1953 words - 8 pages

Introduction
A tribunal is an institution which has the power or authority to judge, adjudicate and then providing a verdict, depending on a claim or a dispute. Tribunals are generally government bodies which do not carry the same jurisdictions as the courts. The UK system of tribunals is a unified system with delegated judicial authority for the purpose of regulatory supervision and appeals. This a national administrative justice structure for tribunals within the United Kingdom.
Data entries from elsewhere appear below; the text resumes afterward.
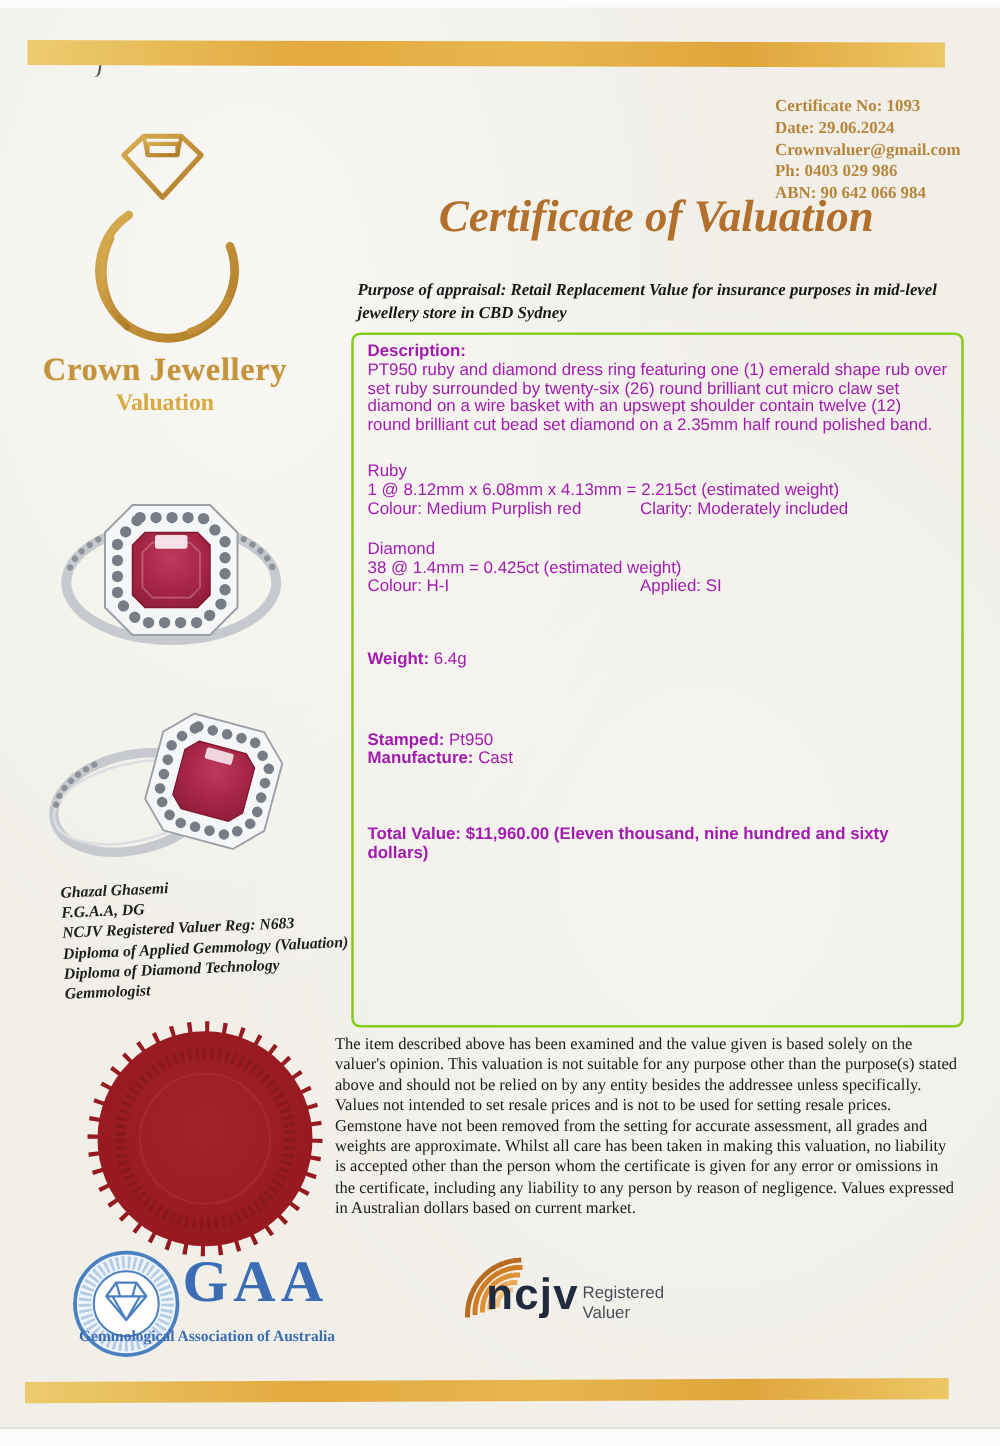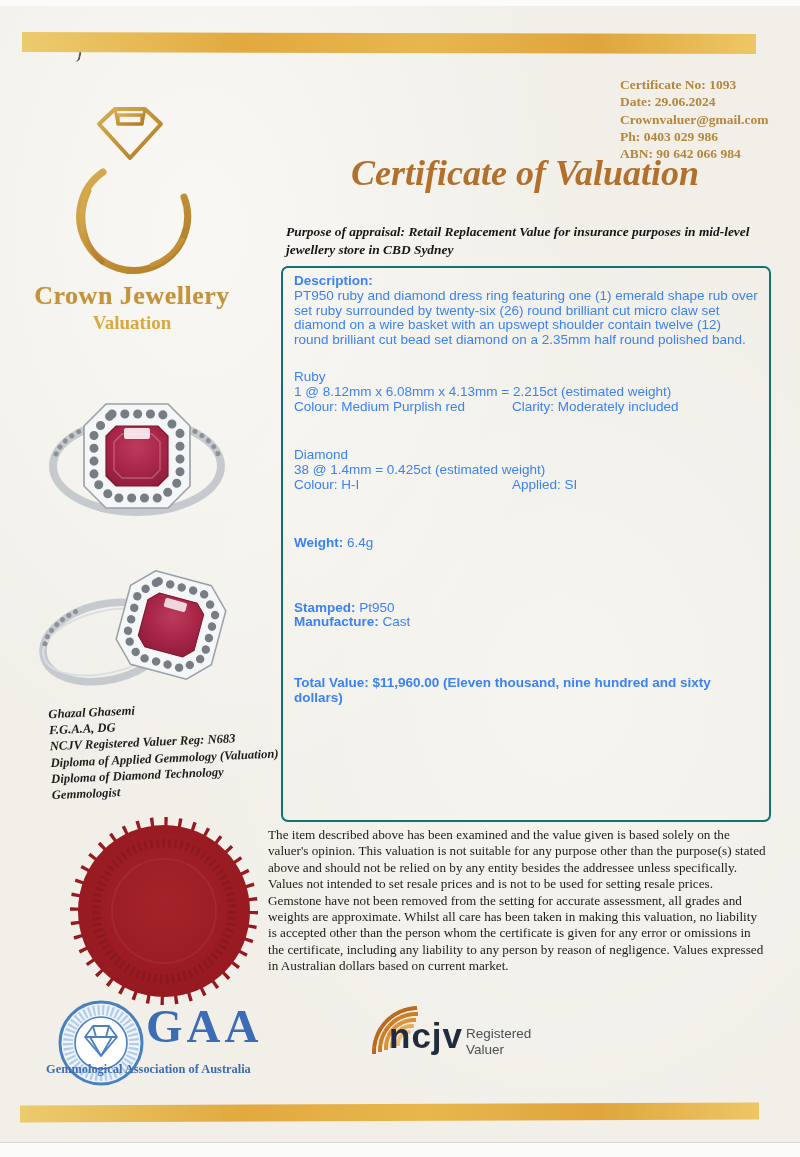--- a/index.html
+++ b/index.html
@@ -40,9 +40,9 @@
     color:#161616;font-weight:bold;font-style:italic;font-size:13.4px;line-height:17.5px;}
 
   .descbox{position:absolute;left:281px;top:266px;width:490px;height:556px;
-    border:2px solid #0f766e;border-radius:7px;box-sizing:border-box;
+    border:2px solid #84cc16;border-radius:7px;box-sizing:border-box;
     padding:6px 10px 0 11px;
-    font-family:"Liberation Sans", sans-serif;font-size:13.5px;line-height:14.8px;color:#3b82f6;}
+    font-family:"Liberation Sans", sans-serif;font-size:13.5px;line-height:14.8px;color:#a21caf;}
   .descbox .b{font-weight:bold;}
   .desc-text{margin:0;}
   .gem-label{margin-top:34px;}

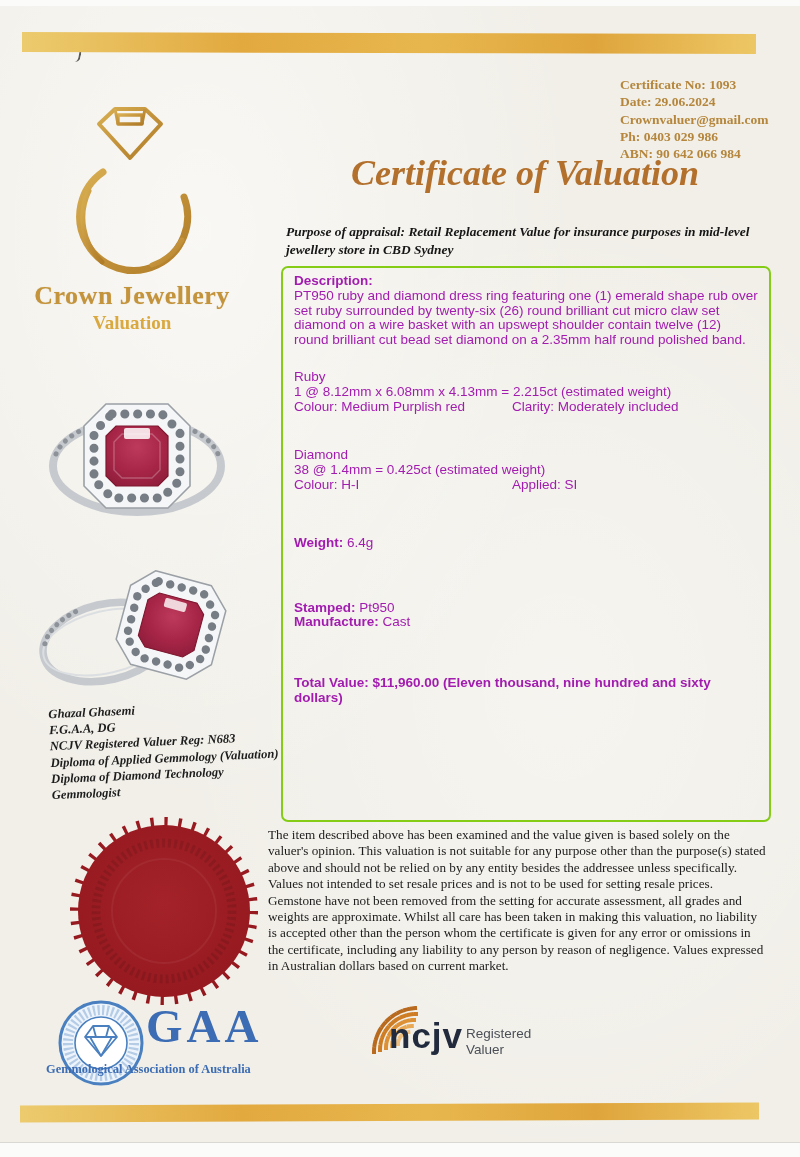--- a/index.html
+++ b/index.html
@@ -50,7 +50,7 @@
   .spec-row{margin-top:0;}
   .cc-row{display:flex;}
   .cc-row .c1{width:218px;flex:0 0 auto;}
-  .gem-name2{margin-top:34px;}
+  .gem-name2{margin-top:18px;}
   .weight-row{margin-top:43px;}
   .stamped-row{margin-top:50px;}
   .manufacture-row{}

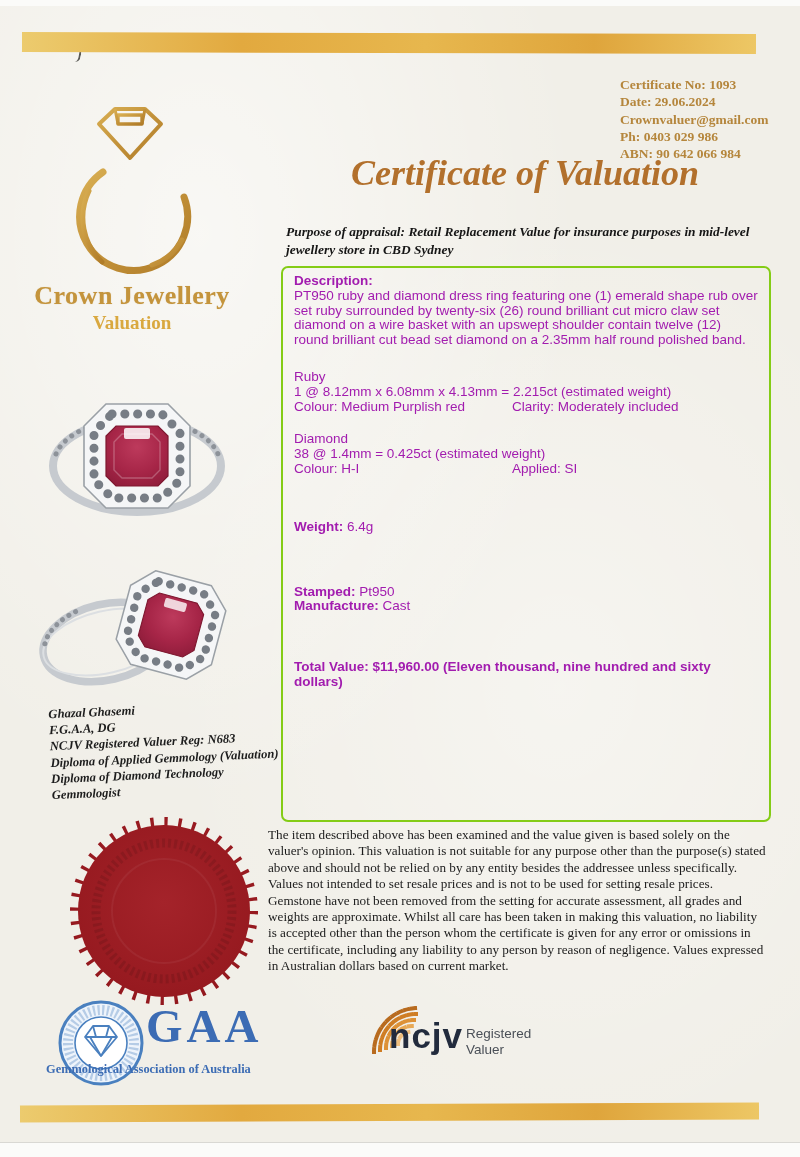--- a/index.html
+++ b/index.html
@@ -71,7 +71,7 @@
   .gaa-emblem{position:absolute;left:55px;top:997px;}
   .gaa-acronym{position:absolute;left:146px;top:999px;color:#3c6cb4;
     font-size:47px;letter-spacing:4px;font-weight:700;}
-  .gaa-name{position:absolute;left:46px;top:1062px;width:222px;text-align:left;
+  .gaa-name{position:absolute;left:46px;top:1062px;width:222px;text-align:right;
     color:#3c6cb4;font-size:12.4px;font-weight:bold;}
 
   .ncjv-globe{position:absolute;left:360px;top:996px;}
The Courts, Enforcement Act and Courts created a two tier system. A First tier Tribunal and an Upper Tribunal, both split into Chambers. Each consists of similar jurisdictions or bring together resembling types of experts to hear the appeals. Generally the upper tier reviews and decides appeals proceeding from the First tier of tribunals.
There is a wide variety of different tribunals, which cover a vast amount of areas influencing our everyday lives. They are held in public, except in a case that would involve very personal evidence or national security.
Arrangement
The tribunal attended was arranged like a panel, incorporating a legally qualified chairman/woman. The layout of the tribunal was as follows:
Proceedings
A tribunal was attended on Monday 10th March in Holborn, hearings start between 10am and 10:30am, allowing chairwoman reasonable time (up to half an hour generally) to read up on evidence and the reading lists provided by both the claimant and respondent.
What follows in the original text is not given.